= Wolfgang Wengenroth =

German conductor

Wolfgang Wengenroth (born 15 November 1975 in Bonn, Germany) is a German conductor.

== Biography ==

Wolfgang Wengenroth studied piano and conducting at the University of Music and Performing Arts in Graz, Austria, as well as at the University of Music Saar in Saarbrücken, Germany. He graduated in the year 2000. In 2002 he started working as solo-repetiteur at the Komische Oper in Berlin. Two years later the General Music Director at the time, Kirill Petrenko, appointed him his assistant and director of studies. From 2006 to 2016, Wengenroth worked as Kapellmeister at the Theater for Lower Saxony Hildesheim-Hanover, at the Hessian State Theater Wiesbaden as well as at the Mannheim National Theatre. In 2013 Kirill Petrenko engaged him again. This time as his assistant for the Ring der Nibelungen performances in the anniversary year of the Bayreuth Festival. Since 2016, Wengenroth has been working as an artistic freelancer.

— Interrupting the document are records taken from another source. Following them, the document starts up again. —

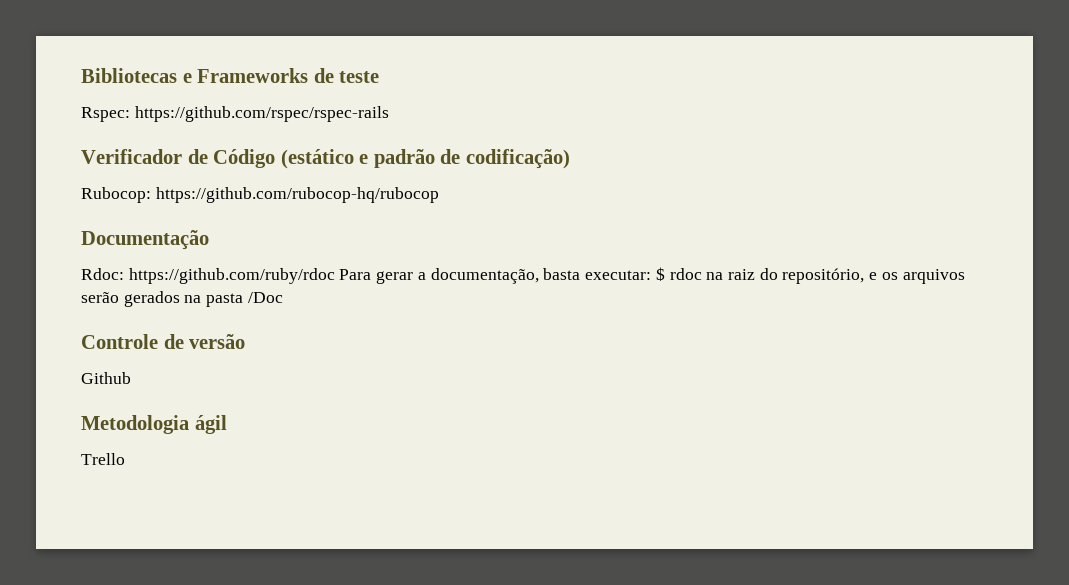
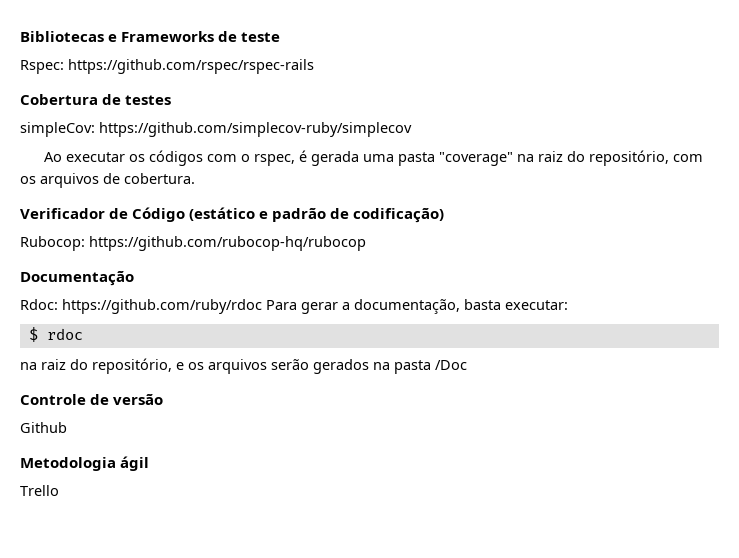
+ Cobertura de testes
+ simpleCov: https://github.com/simplecov-ruby/simplecov
+ Ao executar os códigos com o rspec, é gerada uma pasta "coverage" na raiz do repositório, com os arquivos de cobertura.
- Rdoc: https://github.com/ruby/rdoc Para gerar a documentação, basta executar: $ rdoc na raiz do repositório, e os arquivos serão gerados na pasta /Doc
+ Rdoc: https://github.com/ruby/rdoc Para gerar a documentação, basta executar:
+ $ rdoc
+ na raiz do repositório, e os arquivos serão gerados na pasta /Doc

Guest appearances led him to engagements e.g., at the Berlin State Opera, the Ruhrtriennale, the Bremen Theater, at the Oldenburg and Baden State Theater Karlsruhe, to performances with the Bern Symphony Orchestra, the Bremen Philharmonic, the Carinthian Symphony Orchestra, the Northwest German Philharmonic, at the Teatro Colón, Buenos Aires, with the Shizuoka Symphony Orchestra, South Korea, the Gewandhaus Orchestra and the Leipzig Opera. He regularly conducts at Scandinavian houses, including the operas in Copenhagen, Stockholm, Gothenburg and Malmö, where he enjoyed great success with A Midsummer Night's Dream in October/November 2021. Wolfgang Wengenroth is committed to young musicians worldwide. In 2022, trips took him to Iran, among other places, for workshops with young musicians and concerts with the Tehran Symphony Orchestra. He then worked with youth orchestras in Bolivia and Argentina and gave master classes in Santa Cruz de la Sierra and Buenos Aires. He also returned to Santa Fe for a concert and made his debut at the Teatro del Bicentenario in San Juan, Argentina. Wolfgang Wengenroth has a vast opera, ballet and concert repertoire and has a great interest in new music. He conducted e.g., works by Alban Berg, Olivier Messiaen, Erwin Schulhoff, Igor Stravinsky, Edgar Varèse and Kurt Weill.

== Teaching ==

During his permanent positions, Wengenroth took on teaching assignments for accompaniment, study of parts, direction of the wind orchestra or choir studies at the University of Graz, the UdK Berlin, the University of Applied Sciences in Hanover and the Wiesbaden Music Academy. In 2016 he was appointed professor at the University of Music and Performing Arts in Graz.